Filter the entries below, keeping every line that has the word "should".

(Revision comparison data)
Start of Block

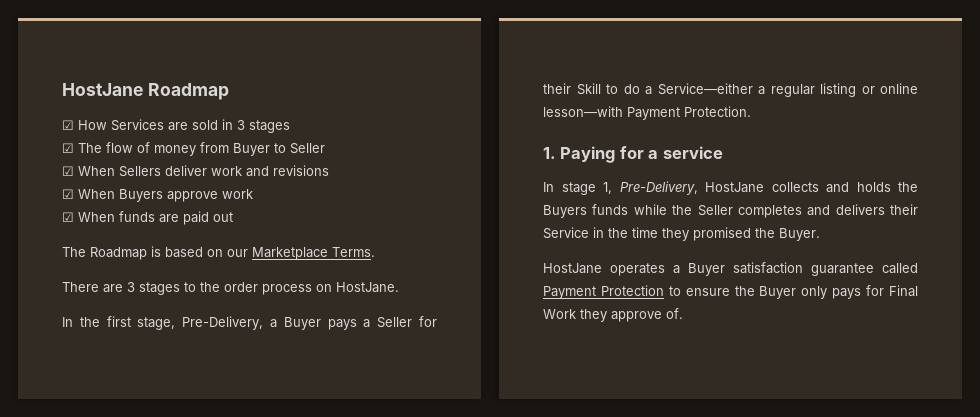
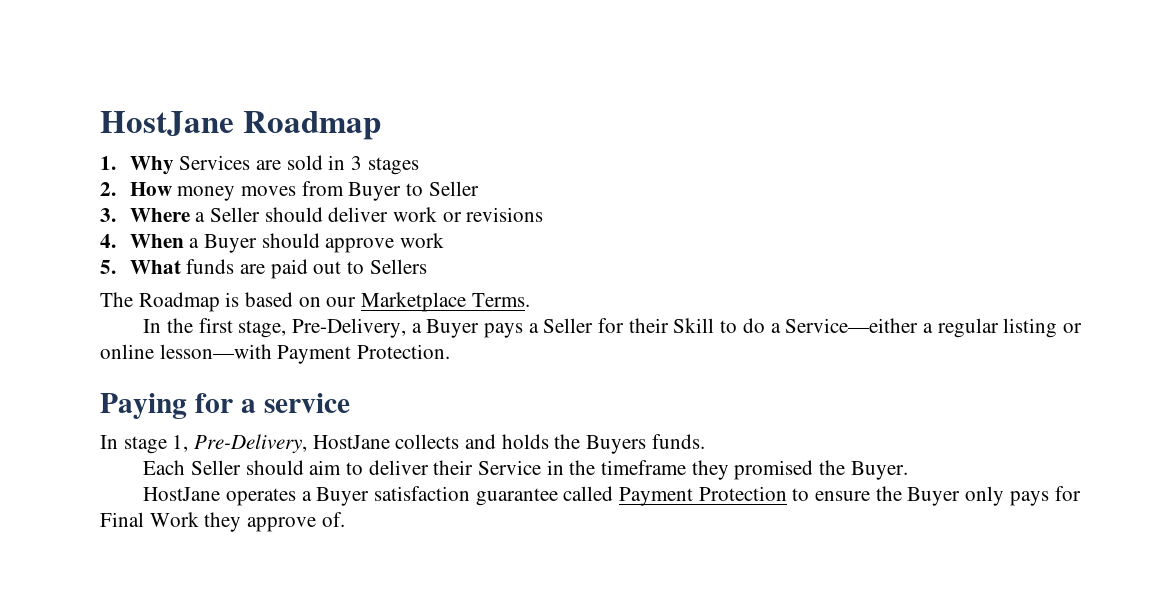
[62,120,107,130] ☑ How -> [100,156,174,175] 1. Why
[62,142,196,156] ☑ The flow of money -> [100,182,297,201] 2. How money moves
[62,166,161,177] ☑ When Sellers -> [100,207,323,222] 3. Where a Seller should
[246,166,269,177] and -> [442,212,462,222] or
[62,189,163,202] ☑ When Buyers -> [100,233,320,253] 4. When a Buyer should
[62,212,115,222] ☑ When -> [100,260,181,274] 5. What
(233, 217) none -> [347,259,427,274] to Sellers
[62,282,399,295] // There are 3 stages to the order process on HostJane. -> (530, 300) none
[543,147,556,159] 1. -> (451, 351) none
[592,204,885,218] funds while the Seller completes and delivers -> [651,434,705,449] [143,460,429,475] funds. // Each Seller should aim to deliver
[632,227,658,238] time -> [601,460,687,475] timeframe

End of Block

- [Your solution]
[62,166,161,177] ☑ When Sellers -> [100,207,323,222] 3. Where a Seller should
[62,189,163,202] ☑ When Buyers -> [100,233,320,253] 4. When a Buyer should
[592,204,885,218] funds while the Seller completes and delivers -> [651,434,705,449] [143,460,429,475] funds. // Each Seller should aim to deliver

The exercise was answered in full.